All entries are to be transcribed verbatim, but images are not carried over.

== == ==

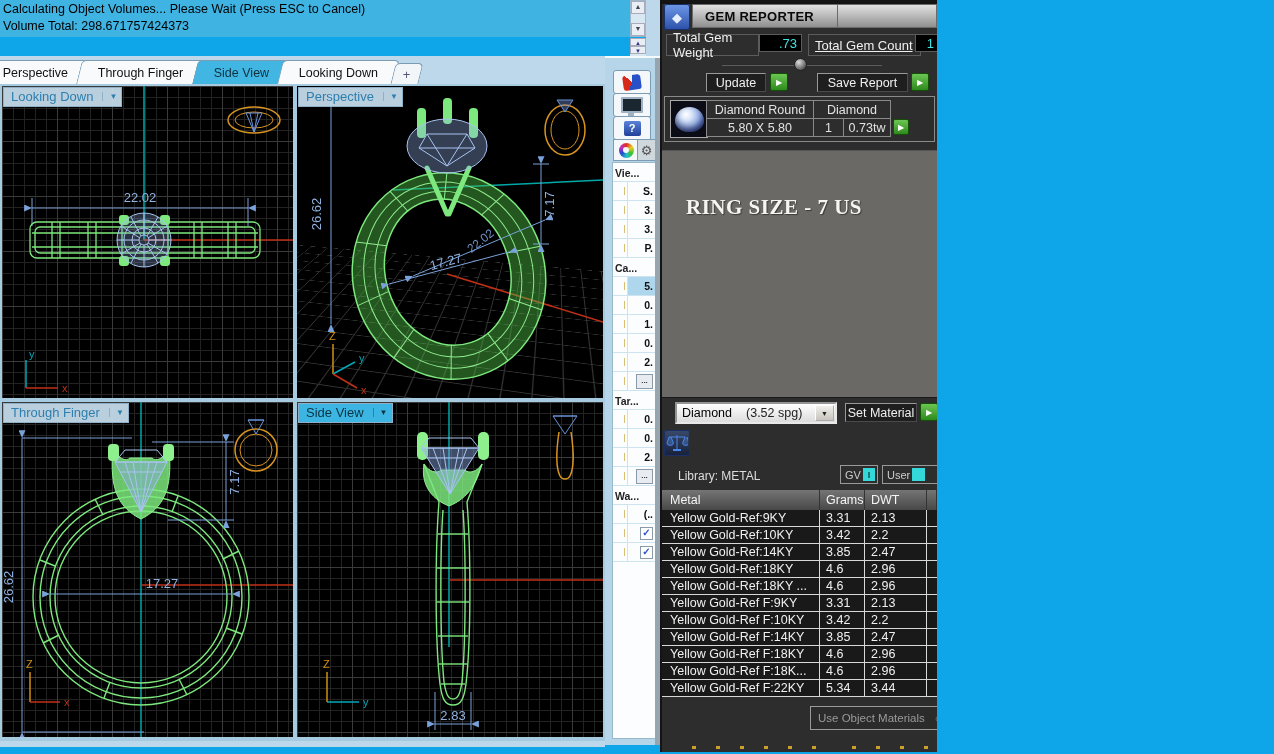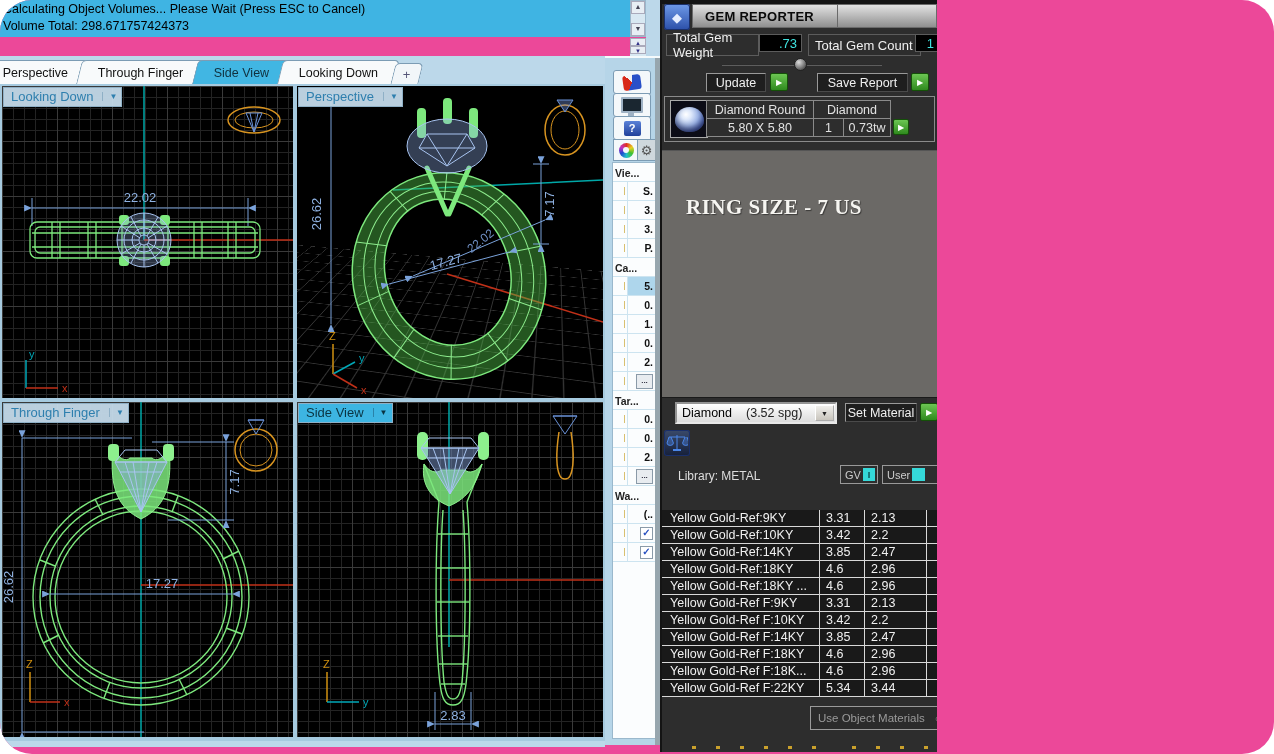--- a/index.html
+++ b/index.html
@@ -1,17 +1,17 @@
 <!DOCTYPE html>
 <html><head>
 <meta charset="utf-8">
 <style>
   html,body{margin:0;padding:0;background:#fff;}
-  .app{position:relative;width:1274px;height:754px;background:#ec4899;overflow:hidden;
-       font-family:"Liberation Sans",sans-serif;font-size:12px;color:#000;border-radius:32px;}
+  .app{position:relative;width:1274px;height:754px;background:#0ea5e9;overflow:hidden;
+       font-family:"Liberation Sans",sans-serif;font-size:12px;color:#000;}
   .abs{position:absolute;}
 
   
   .cmd-hist{left:0;top:0;width:630px;height:37px;background:#3fb4e3;color:#000;
             font-size:12.5px;line-height:17px;padding:1px 0 0 3px;box-sizing:border-box;}
   .cmd-scroll{left:630px;top:0;width:16px;height:37px;background:#d8e8f2;border:1px solid #9ab8cc;box-sizing:border-box;}
   .cmd-scroll .sb{height:11px;text-align:center;font-size:7px;color:#445;background:#e8eef4;border:1px solid #aab;line-height:10px;}
   .cmd-scroll .sb.dn{position:absolute;bottom:0;left:0;right:0;}
   .cmd-corner{left:646px;top:0;width:14px;height:56px;background:#bcd8ea;}
   .cmd-row{left:0;top:38px;width:630px;height:18px;background:#3fb4e3;display:flex;align-items:center;border-top:2px solid #e8f4fa;}
@@ -572,21 +572,21 @@
     <div class="hdr-ic" style="top:4px;">
       <span>◆</span>
     </div>
     <div class="hdr-bar" style="top:4px;">
       <div class="hdr-seg t">GEM REPORTER</div>
       <div class="hdr-seg r"></div>
     </div>
 
     <div class="fld-lbl" style="left:4px;top:34px;width:93px;">Total Gem Weight</div>
     <div class="fld-val" style="left:97px;top:34px;width:43px;">.73</div>
-    <div class="fld-lbl" style="left:146px;top:34px;width:113px;">Total Gem Count</div>
+    <div class="fld-lbl" style="left:146px;top:34px;width:113px;text-decoration:underline;">Total Gem Count</div>
     <div class="fld-val" style="left:253px;top:34px;width:24px;">1</div>
 
     <div class="slider-track" style="left:60px;top:64px;width:160px;"></div>
     <div class="slider-knob" style="left:132px;top:58px;"></div>
 
     <div class="dbtn" style="left:44px;top:73px;width:60px;">Update</div>
     <div class="gbtn" style="left:108px;top:73px;">
       <span>▶</span>
     </div>
     <div class="dbtn" style="left:155px;top:73px;width:91px;">Save Report</div>
@@ -637,20 +637,26 @@
       <div class="tgl" style="left:178px;width:38px;padding-left:4px;">
         <span>GV</span>
         <span class="blk">I</span>
       </div>
       <div class="tgl" style="left:220px;width:62px;padding-left:4px;">
         <span>User</span>
         <span class="blk"></span>
       </div>
     </div>
 
+    <div class="mw-head">
+      <div class="hc" style="width:158px;padding-left:8px;">Metal</div>
+      <div class="hc" style="width:45px;padding-left:6px;">Grams</div>
+      <div class="hc" style="width:62px;padding-left:6px;">DWT</div>
+      <div class="hc" style="flex:1;"></div>
+    </div>
     <div class="mw-rows">
         <div class="mw-row">
           <div class="mw-cell c0">Yellow Gold-Ref:9KY</div>
           <div class="mw-cell c1">3.31</div>
           <div class="mw-cell c2">2.13</div>
           <div class="mw-cell c3"></div>
         </div>
         <div class="mw-row">
           <div class="mw-cell c0">Yellow Gold-Ref:10KY</div>
           <div class="mw-cell c1">3.42</div>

== == ==

= ANSWER SPACE =
--- a/index.html
+++ b/index.html
@@ -1,17 +1,17 @@
 <!DOCTYPE html>
 <html><head>
 <meta charset="utf-8">
 <style>
   html,body{margin:0;padding:0;background:#fff;}
-  .app{position:relative;width:1274px;height:754px;background:#ec4899;overflow:hidden;
-       font-family:"Liberation Sans",sans-serif;font-size:12px;color:#000;border-radius:32px;}
+  .app{position:relative;width:1274px;height:754px;background:#0ea5e9;overflow:hidden;
+       font-family:"Liberation Sans",sans-serif;font-size:12px;color:#000;}
   .abs{position:absolute;}
 
   
   .cmd-hist{left:0;top:0;width:630px;height:37px;background:#3fb4e3;color:#000;
             font-size:12.5px;line-height:17px;padding:1px 0 0 3px;box-sizing:border-box;}
   .cmd-scroll{left:630px;top:0;width:16px;height:37px;background:#d8e8f2;border:1px solid #9ab8cc;box-sizing:border-box;}
   .cmd-scroll .sb{height:11px;text-align:center;font-size:7px;color:#445;background:#e8eef4;border:1px solid #aab;line-height:10px;}
   .cmd-scroll .sb.dn{position:absolute;bottom:0;left:0;right:0;}
   .cmd-corner{left:646px;top:0;width:14px;height:56px;background:#bcd8ea;}
   .cmd-row{left:0;top:38px;width:630px;height:18px;background:#3fb4e3;display:flex;align-items:center;border-top:2px solid #e8f4fa;}
@@ -572,21 +572,21 @@
     <div class="hdr-ic" style="top:4px;">
       <span>◆</span>
     </div>
     <div class="hdr-bar" style="top:4px;">
       <div class="hdr-seg t">GEM REPORTER</div>
       <div class="hdr-seg r"></div>
     </div>
 
     <div class="fld-lbl" style="left:4px;top:34px;width:93px;">Total Gem Weight</div>
     <div class="fld-val" style="left:97px;top:34px;width:43px;">.73</div>
-    <div class="fld-lbl" style="left:146px;top:34px;width:113px;">Total Gem Count</div>
+    <div class="fld-lbl" style="left:146px;top:34px;width:113px;text-decoration:underline;">Total Gem Count</div>
     <div class="fld-val" style="left:253px;top:34px;width:24px;">1</div>
 
     <div class="slider-track" style="left:60px;top:64px;width:160px;"></div>
     <div class="slider-knob" style="left:132px;top:58px;"></div>
 
     <div class="dbtn" style="left:44px;top:73px;width:60px;">Update</div>
     <div class="gbtn" style="left:108px;top:73px;">
       <span>▶</span>
     </div>
     <div class="dbtn" style="left:155px;top:73px;width:91px;">Save Report</div>
@@ -637,20 +637,26 @@
       <div class="tgl" style="left:178px;width:38px;padding-left:4px;">
         <span>GV</span>
         <span class="blk">I</span>
       </div>
       <div class="tgl" style="left:220px;width:62px;padding-left:4px;">
         <span>User</span>
         <span class="blk"></span>
       </div>
     </div>
 
+    <div class="mw-head">
+      <div class="hc" style="width:158px;padding-left:8px;">Metal</div>
+      <div class="hc" style="width:45px;padding-left:6px;">Grams</div>
+      <div class="hc" style="width:62px;padding-left:6px;">DWT</div>
+      <div class="hc" style="flex:1;"></div>
+    </div>
     <div class="mw-rows">
         <div class="mw-row">
           <div class="mw-cell c0">Yellow Gold-Ref:9KY</div>
           <div class="mw-cell c1">3.31</div>
           <div class="mw-cell c2">2.13</div>
           <div class="mw-cell c3"></div>
         </div>
         <div class="mw-row">
           <div class="mw-cell c0">Yellow Gold-Ref:10KY</div>
           <div class="mw-cell c1">3.42</div>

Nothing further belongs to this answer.